All of that has set off a flurry of rumors the Mulvaney is on the outs -- possibly permanently.
According to Politico, "Mulvaney fumbled during an interview on 'Fox News Sunday' when he cited two reasons for the delay, whereas he had listed three during his Thursday news briefing at the White House. He continued to blame reporters for any misunderstanding, a feat that can be tough to pull off when his answers were all delivered on camera and when the host, Chris Wallace, let the tape keep rolling."
The report notes that "Mulvaney’s interview did not play well among Trump allies and advisers, with one calling it a 'self-immolation.'"
Making things worse is that Mulvaney's standing with Kushner has gone further south, with the Trump adviser growing increasingly unhappy with how Mulvaney has done his job.

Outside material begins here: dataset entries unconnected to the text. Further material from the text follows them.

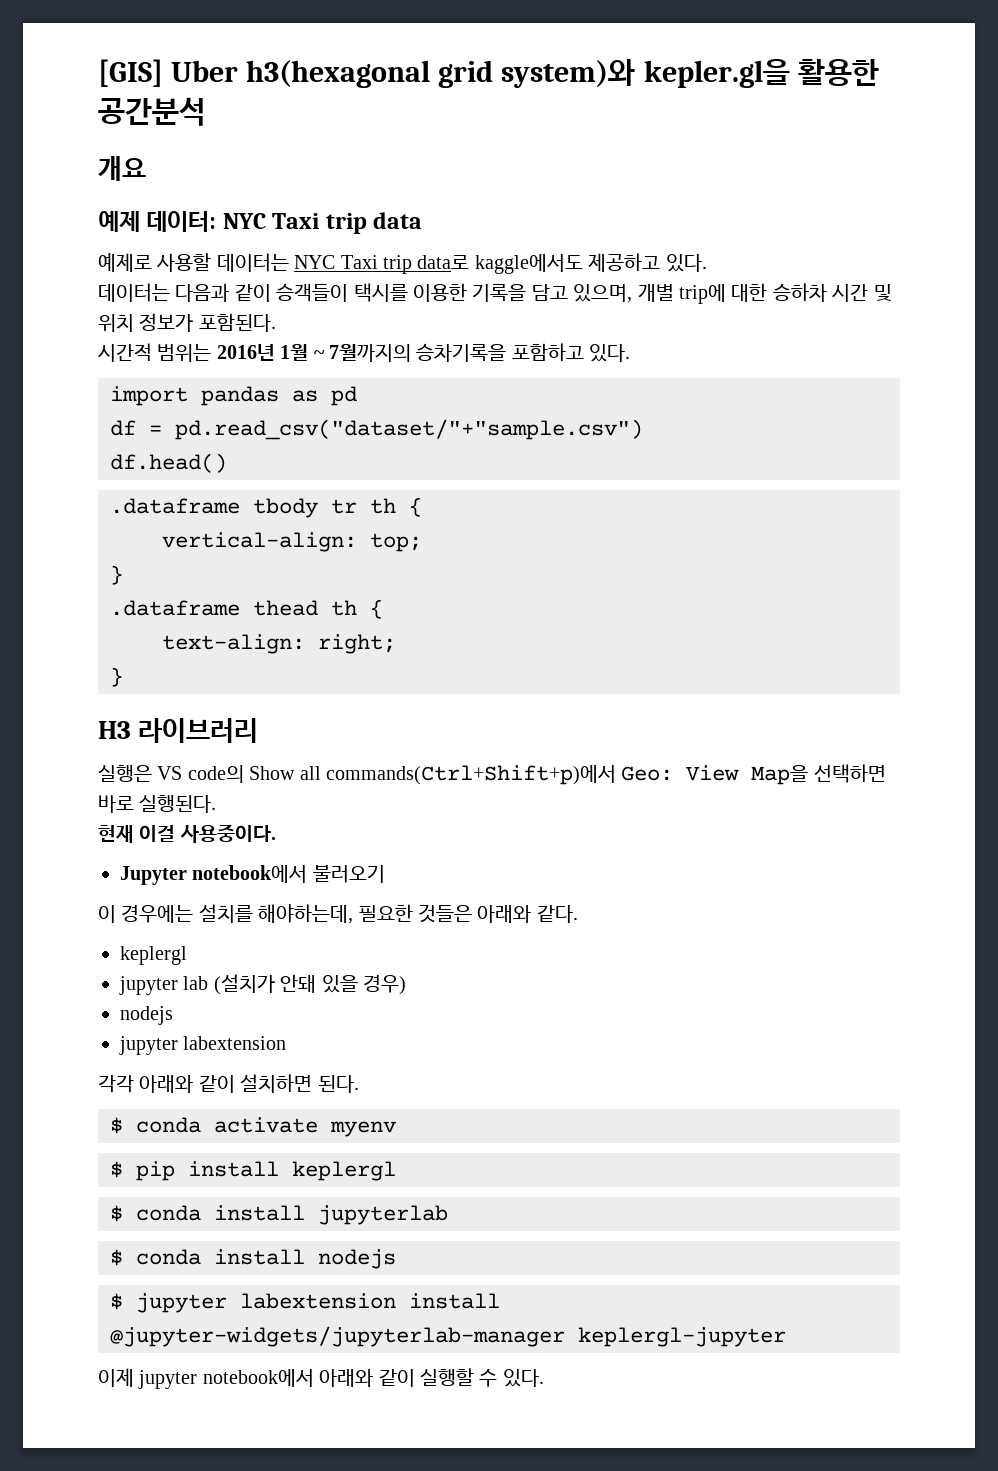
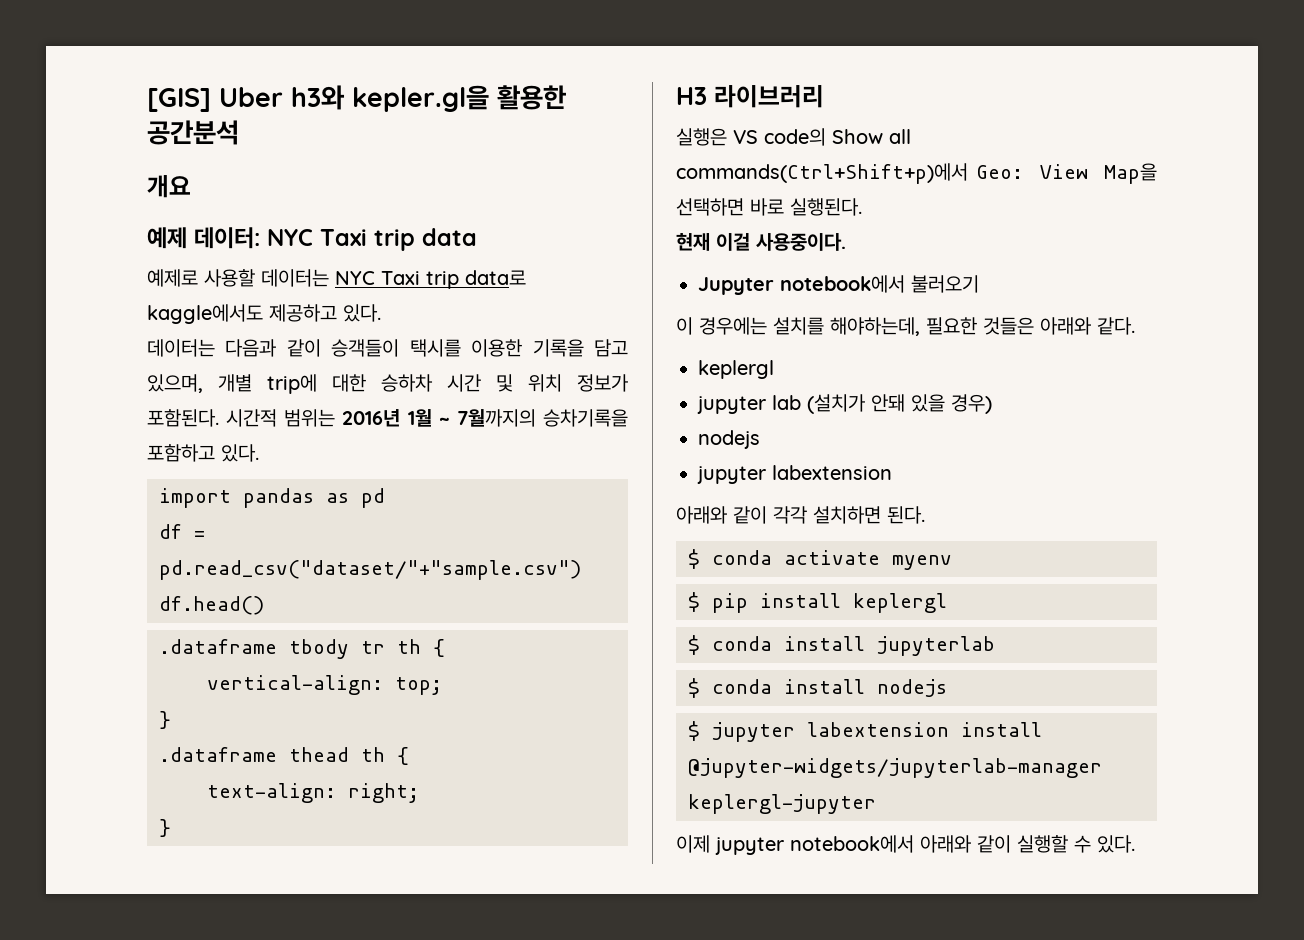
- [GIS] Uber h3(hexagonal grid system)와 kepler.gl을 활용한 공간분석
+ [GIS] Uber h3와 kepler.gl을 활용한 공간분석
- 데이터는 다음과 같이 승객들이 택시를 이용한 기록을 담고 있으며, 개별 trip에 대한 승하차 시간 및 위치 정보가 포함된다.
- 시간적 범위는 2016년 1월 ~ 7월까지의 승차기록을 포함하고 있다.
+ 데이터는 다음과 같이 승객들이 택시를 이용한 기록을 담고 있으며, 개별 trip에 대한 승하차 시간 및 위치 정보가 포함된다. 시간적 범위는 2016년 1월 ~ 7월까지의 승차기록을 포함하고 있다.
- 각각 아래와 같이 설치하면 된다.
+ 아래와 같이 각각 설치하면 된다.

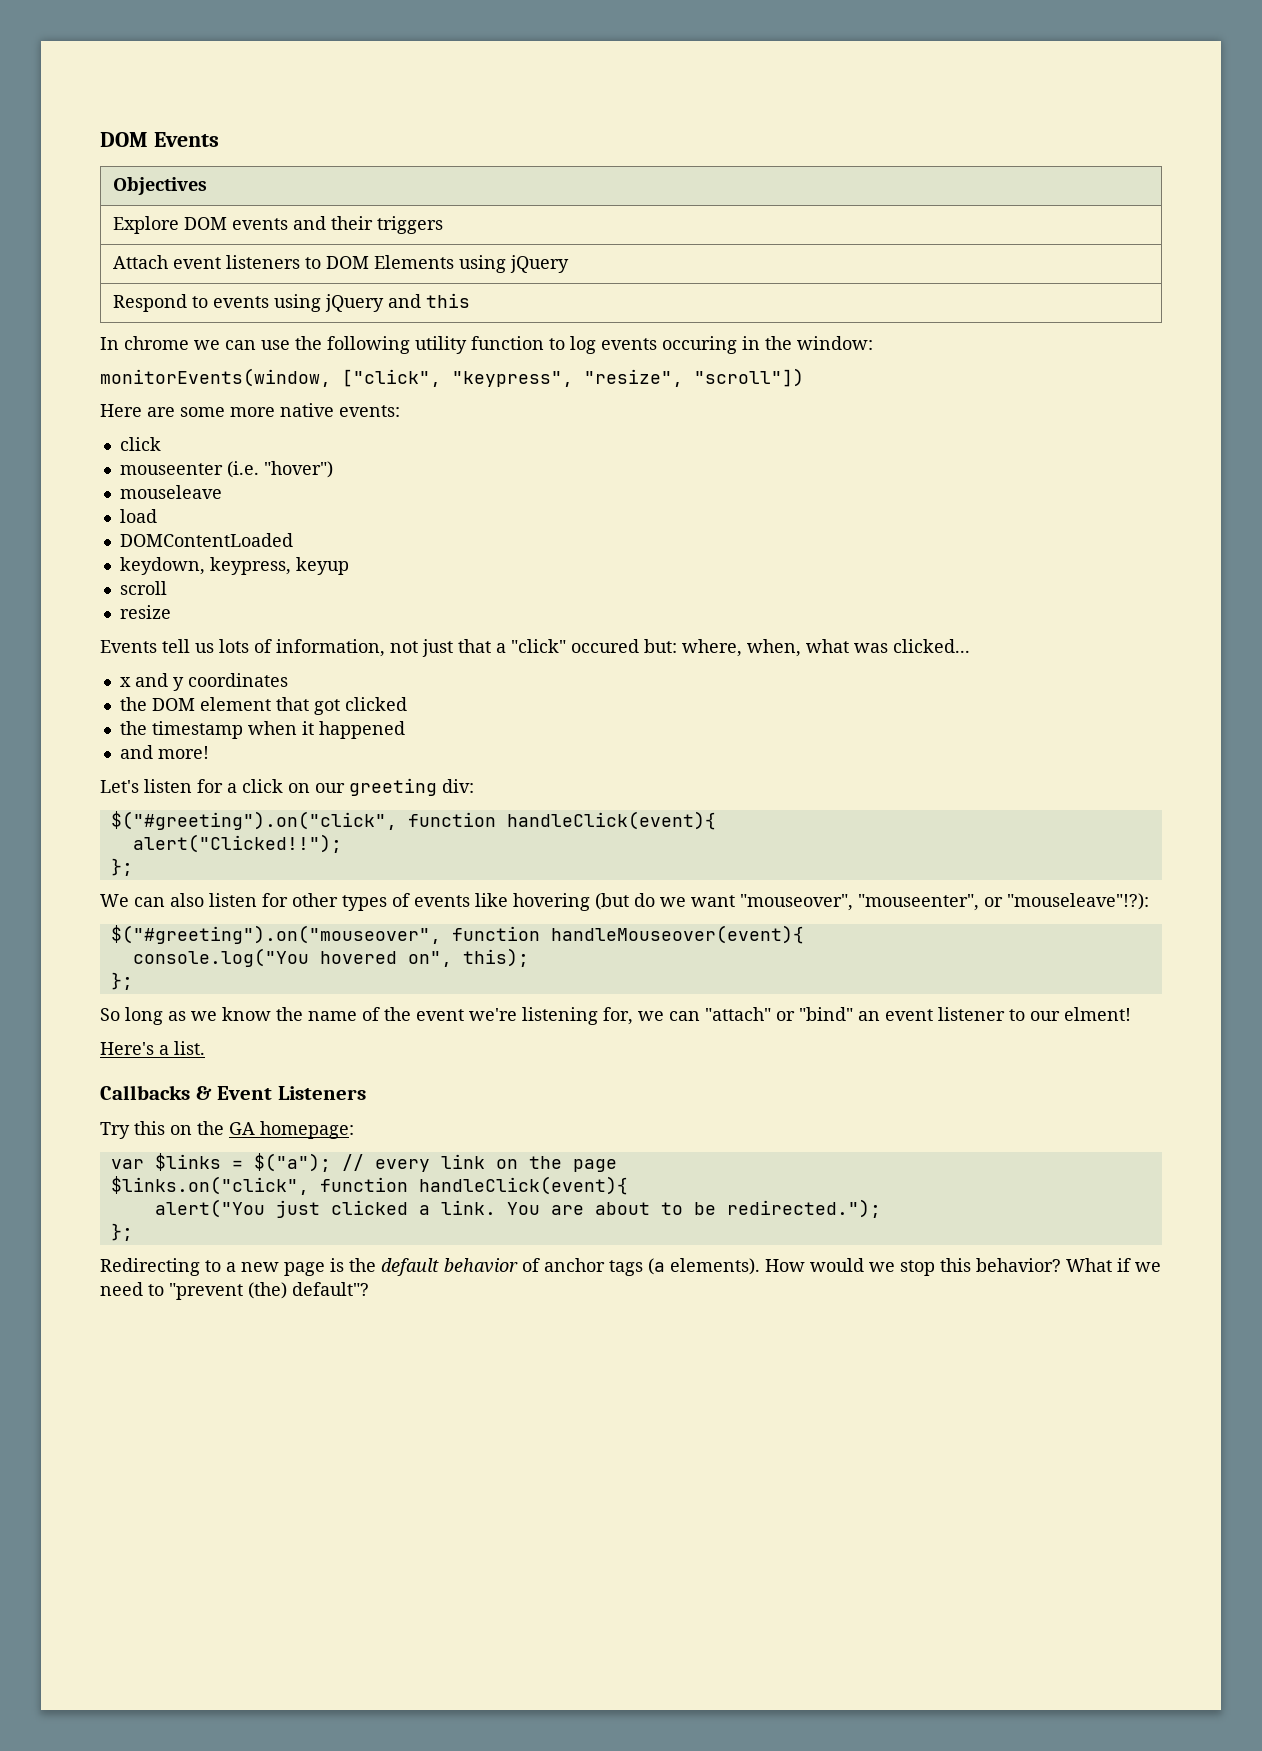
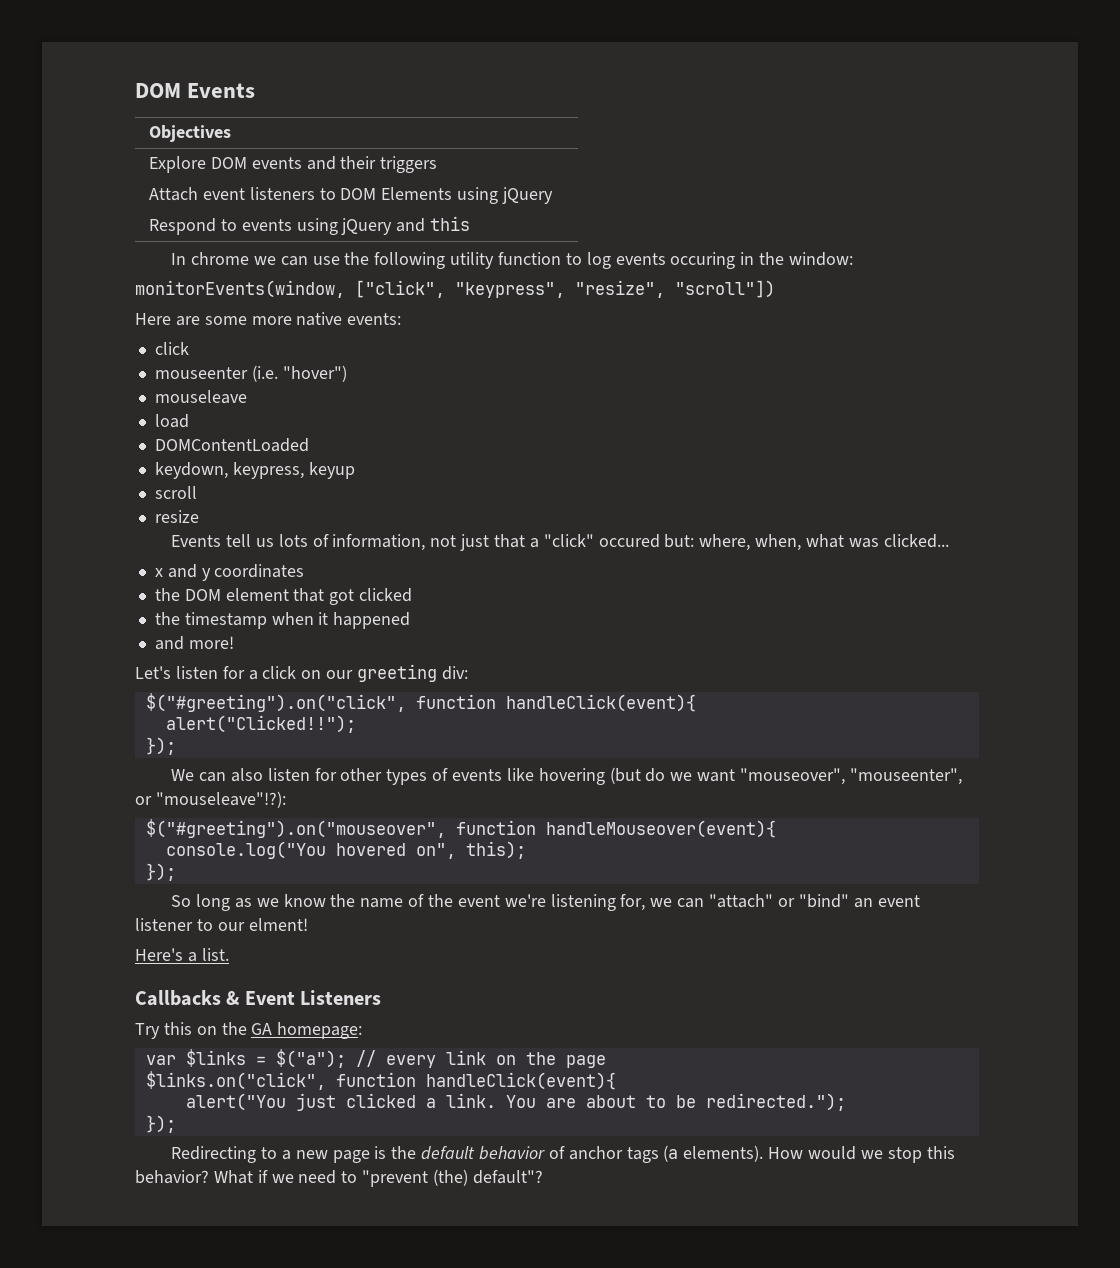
  alert("Clicked!!");
- };
+ });
  console.log("You hovered on", this);
- };
+ });
  You are about to be redirected.");
- };
+ });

"One former administration official called it one of the White House’s worst weeks during Trump’s presidency, and aides and allies started to contemplate the length of Mulvaney’s tenure in the West Wing," Politico reports. "In recent months, Jared Kushner, the president’s senior adviser and son-in-law, has grown fed up with Mulvaney at various points and has spoken poorly of his laissez-faire management style, one Republican close to the White House said. At first, Kushner was quite pleased with Mulvaney’s hands-off approach because of its departure from the tense reign of Gen. John Kelly, Mulvaney’s immediate predecessor, and because it allowed Kushner to operate freely. Yet that sentiment has waned in recent months, the Republican said, as the White House has started to feel more chaotic."
The report goes on to note that Mulvaney might hang on because the White House is unsure whether there is anyone who would take the job should Mulvaney get the boot.